Grandia soltó el cuchillo, se acercó a Koko y la alzó con sus fornidos brazos. A la pequeña se le cayó el sombrero y se quedó muy quietecita como hacen algunos animales cuando los acecha el peligro. Koko pensó que moriría del susto. La mujer la olfateó y luego le examinó el pelo por si tenía piojos y le abrió la boca y miró dentro. Por último, sacó su enorme lengua y le dio un lametón en la cara para ver a qué sabía la criatura.
–Pues sí, parece que eres una niña –exclamó Grandia.
–¿Y usted sólo come niñas? ¿No le gusta la fruta? –preguntó Koko con voz temblorosa.
–¿Fruta? –gruñó Grandia–. Ya se me acabaron los saborizantes de fruta y no tengo dinero para comprar otros.
–¿Sabori… qué? –Koko intentó repetir la extraña palabra–. Yo me refiero a las peras, las manzanas…
–¿Me estás tomando el pelo?
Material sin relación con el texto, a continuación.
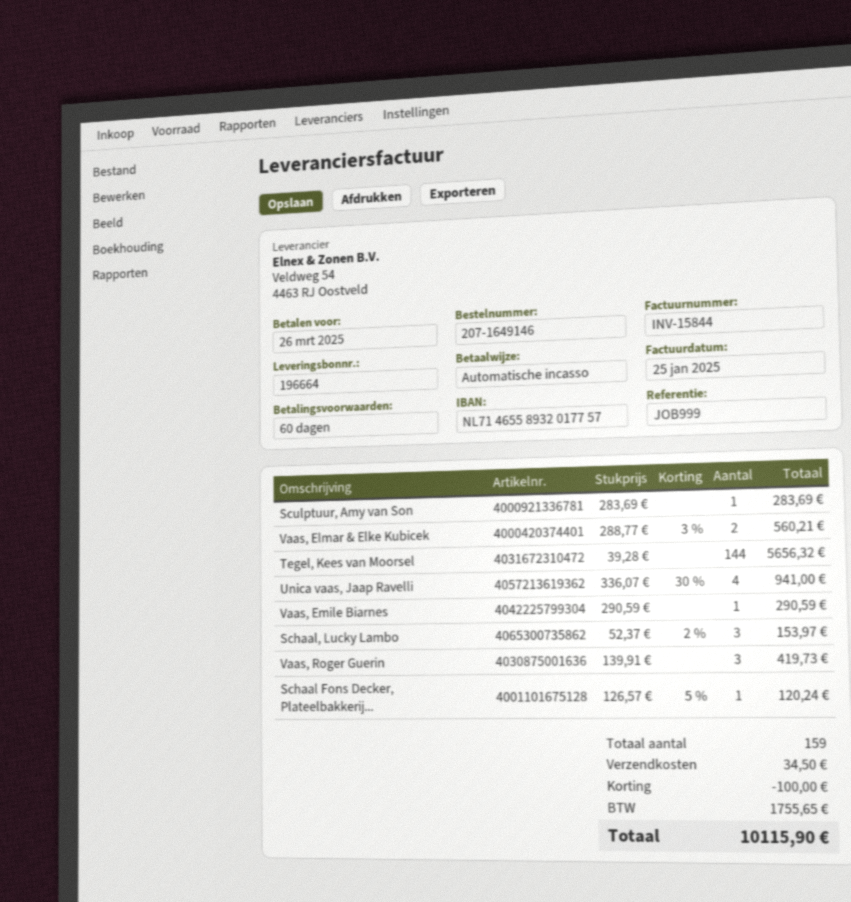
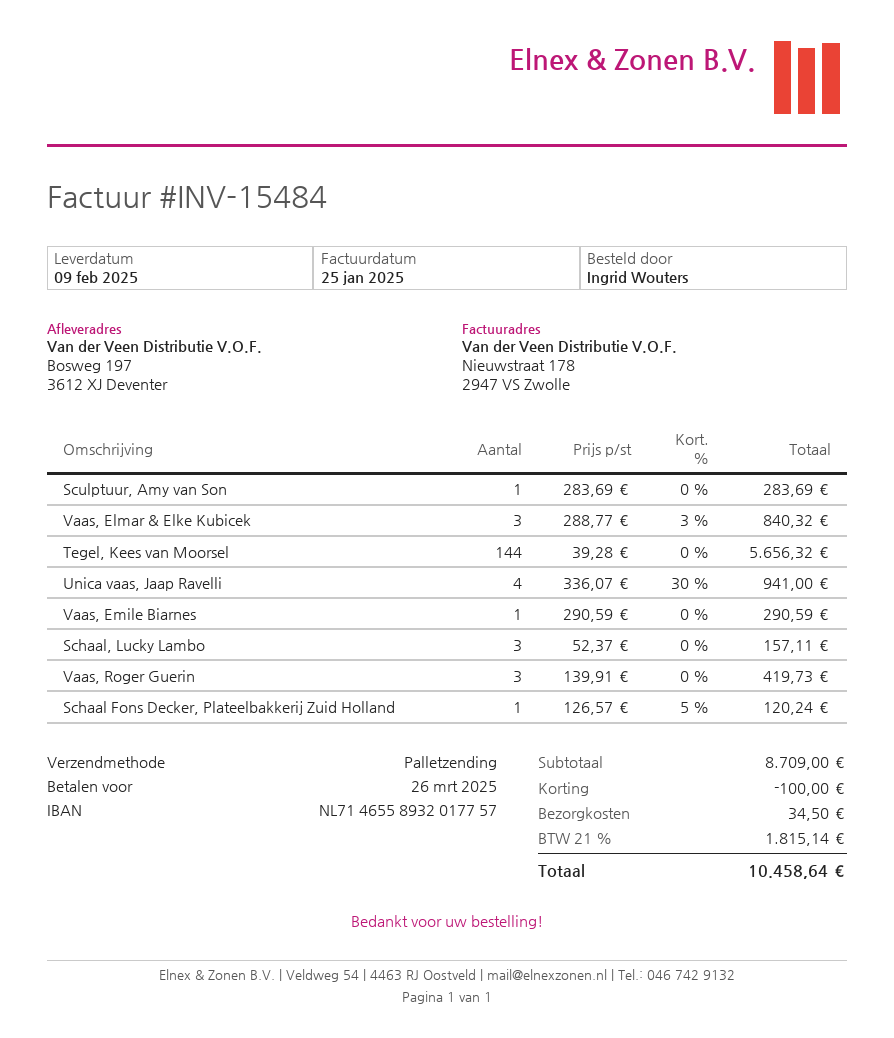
invoice number: INV-15844 -> INV-15484
Vaas, Elmar & Elke Kubicek: 2 x 288.77 - 3% = 560.21 -> 3 x 288.77 - 3% = 840.32
Schaal, Lucky Lambo: 3 x 52.37 - 2% = 153.97 -> 3 x 52.37 = 157.11
tax: 1755.65 -> 1815.14
total: 10115.90 -> 10458.64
La fruta no existe, sólo masa artificial que se condimenta con polvos sabor a fruta. Y los únicos sabores que me quedan son chile verde, pimienta y habanero –Grandia señaló los tres botecitos de cristal que estaban en la repisa de la cocina–. Por eso te voy a comer.
–¿Qué tienen de malo esos tres sabores? –siguió Koko, intentando ganar tiempo.
–¡Pero qué rematadamente tonta eres, niña! Si le pongo chile verde o habanero a un panecillo me arderá la boca una semana.
–Y ¿cómo hizo la tarta, si no tiene chocolate? –la niña se refería al jugoso pastel que le había hecho caer en la trampa.
–¡Es de papel maché!
Koko observó de nuevo la tarta y se dio cuenta de que estaba pintada con betún. La levantó y comprobó que estaba hueca por dentro.
Grandia le dio otro trago a la botella y después dirigió una mirada siniestra a Koko.
–¡Basta de charla! –sentenció agitando el cuchillo que llevaba en la mano–. Tengo mucha hambre, muchísima hambre, y ha llegado tu hora.
–¡Un momento, un momento! –exclamó Koko–. Llevo manzanas en la mochila, se las daré si no me come. Las manzanas son más saludables que las niñas.
–¡Grrr…! –espetó Grandia, a la que el hambre ya no dejaba articular palabra.
Sin perder un segundo, Koko abrió la mochila y sacó seis manzanas. Al verlas, los ojos de Grandia se abrieron como platos y de nuevo se le cayó la bola de cristal, aunque esta vez la atrapó en el aire.
–¡Dámelas, dámelas!¡Te prometo que te soltaré!
La muy malvada tenía los dedos cruzados detrás de la espalda. Agarró las manzanas y las abrazó contra su pecho, las olió y las chupeteó. Retemblaba de la emoción.